1970 back in Sydney


  
1970 back in Sydney, I joined local unit 'Melissa' a rock-fusion band somewhere between Jethro Tul and Big Brother and the Holding Co. with a little Astral Weeks thrown in from yours truly for good measure. I lasted there for about a year, recorded an album, 'Midnight Trampoline' (even the title conjures up images of 'Spinal Tap's' 'Smell the Glove'),  Alas, I got itchy feet to travel again.

Melissa 1970 
L to R: Wol Sparke, Bob Gunn, JC, Rick Barrett

Back to the 'old sod' new wife in tow (yes Tony Lunn's sister Penny.) On the way through London I got 'converted' by the, at that time, 13 year old Guru Maharaj Ji and Divine Light Mission. It was kind of mandatory to have a guru at that time, the Beatles having led the way with Maharishi Mahesh Yogi. This of course was all part of the search started by the influences of certain hallucinogens and my avid reading of books such as Aldous Huxley's 'Doors of Perception, Heaven and Hell', Herman Hesse's 'Sidartha' and 'The Glass Bead Game', Yoginanda's 'Autobiography of a yogi'.....all mandatory reading at the time for any self respecting spiritual quester.
 Looking back on it now it was quite a beneficial thing. It got me out of drugs and gave me a positive focus. It did however cause me to freak some of my friends out with my fervent proselytising. Why is it we need to recruit others when we find ' the real thing' or 'the secret of life'? Maybe is serves to help convince ourselves that we are right. I apologise to all those I did this to but my intentions were from the heart. I wanted to help build 'the Golden Age on earth'!!!! God help us! I will say that although I have not continued to follow Maharaj Ji, my life has certainly benefited through the practice of meditation.

JC and Sawada Kenji

So back I went to Belfast and succeeded in converting most of the old crew to the practice of meditation some cursed me, some still thank me.

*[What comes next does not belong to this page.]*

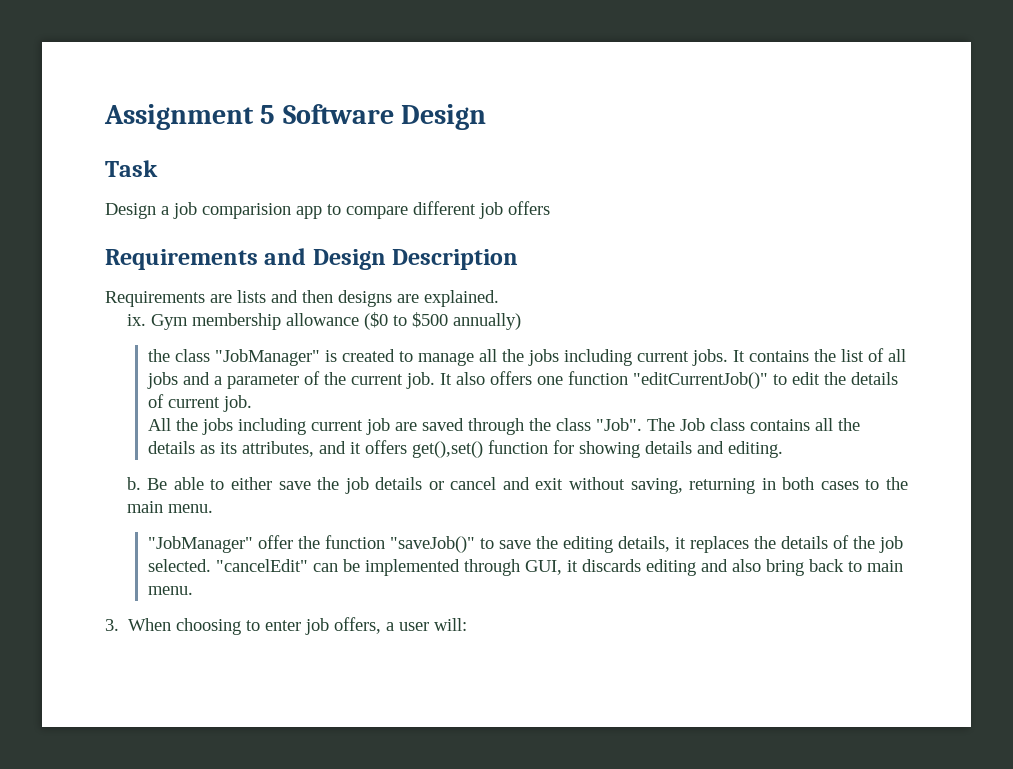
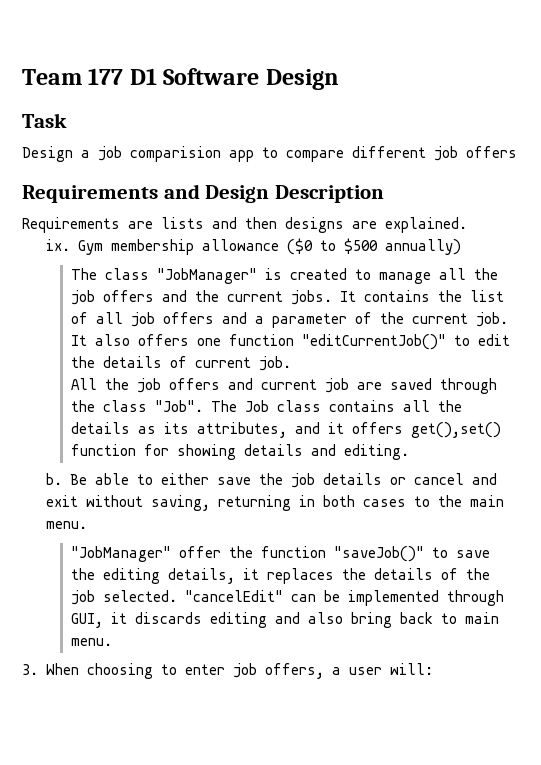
[104,104,276,130] Assignment 5 -> [22,68,157,85] Team 177 D1
[148,349,171,362] the -> [70,268,97,280] The
[528,349,633,366] jobs including -> [70,290,219,305] job offers and the
[147,372,179,389] jobs -> [130,312,214,327] job offers
[202,418,307,435] jobs including -> [136,378,253,393] job offers and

Northern Ireland was still a troubled province at that time and Belfast could be a dangerous place. I remember one Sunday morning where I nearly departed this mortal coil. I decided to walk out and get some milk and a paper and at the end of the street I was staying in, Pakenham st, just off Donegall Pass there was a RUC police station with the manditory sand bag fortification and the British soldiers peering out the small slit about head height. I crossed the road so I was walking on the opposite side to the guard house. I wee sparrow few in front of me an hit the shop window beside me and knocked it's self out. I bent down to pick it up and as I held it in my hand it came to and flew away from me, straight across the road and into the slit where the soldiers stood armed and waiting. The sound etched in my memory is the sound of the young 18 year old British soldier releasing the catch of his semi automatic weapon and time just froze as I realised what was happening. I immediately raised my hands in the air and slowly stood up. I said to him, "I am walking towards you, are you alright?" He said in his East London accent, " I nearly fucking shot you mate, I thought you'd thrown something at me" His hands were shaking and he was in shock, so young and in charge of such a deadly weapon. I think I nearly shat myself! That was probably the closest I have come to death. Every moment we have on this earth is precious and I am thankful for my time here when I realise how easily it can be taken away.

 

Shortly after that I decided to make the pilgrimage to India. So I set off on a bus yes, a bus all the way from London to Delhi, expected to take 6 weeks. But I didn't reckon on encountering the Indo-Pakistan war of '71 and was stranded in Kabul Afghanistan for a couple of months.

Starting to run out of money, decided to go up into Russia, across Siberia and on to Japan where we had heard you could make money teaching English and in my case from playing western music. So up into Tashkent, Uzbekistan across Siberia we went and after many adventures to be told another day, landed in Yokohama with about $100 in my wallet.

Within a week we had a small flat in a little village, Shinmachi in the suburbs of Tokyo. I worked singing in a bar in Roppongi (Romi's) where a lot of foreigners congregated.

During this time, I also worked with Japanese heartthrob Sawada Kenji teaching him how to sing in English. His record company were grooming him for a US release. It was quite a challenge as he didn't speak any English and I knew very little Japanese.


I also met a local artist Osamu Kitajima and I recorded with him on many of his projects and sung on quite a few jingles in Japanese. Dr Osamu, as he is known now, has gone on to enjoy great success with many albums and now lives in Los Angeles.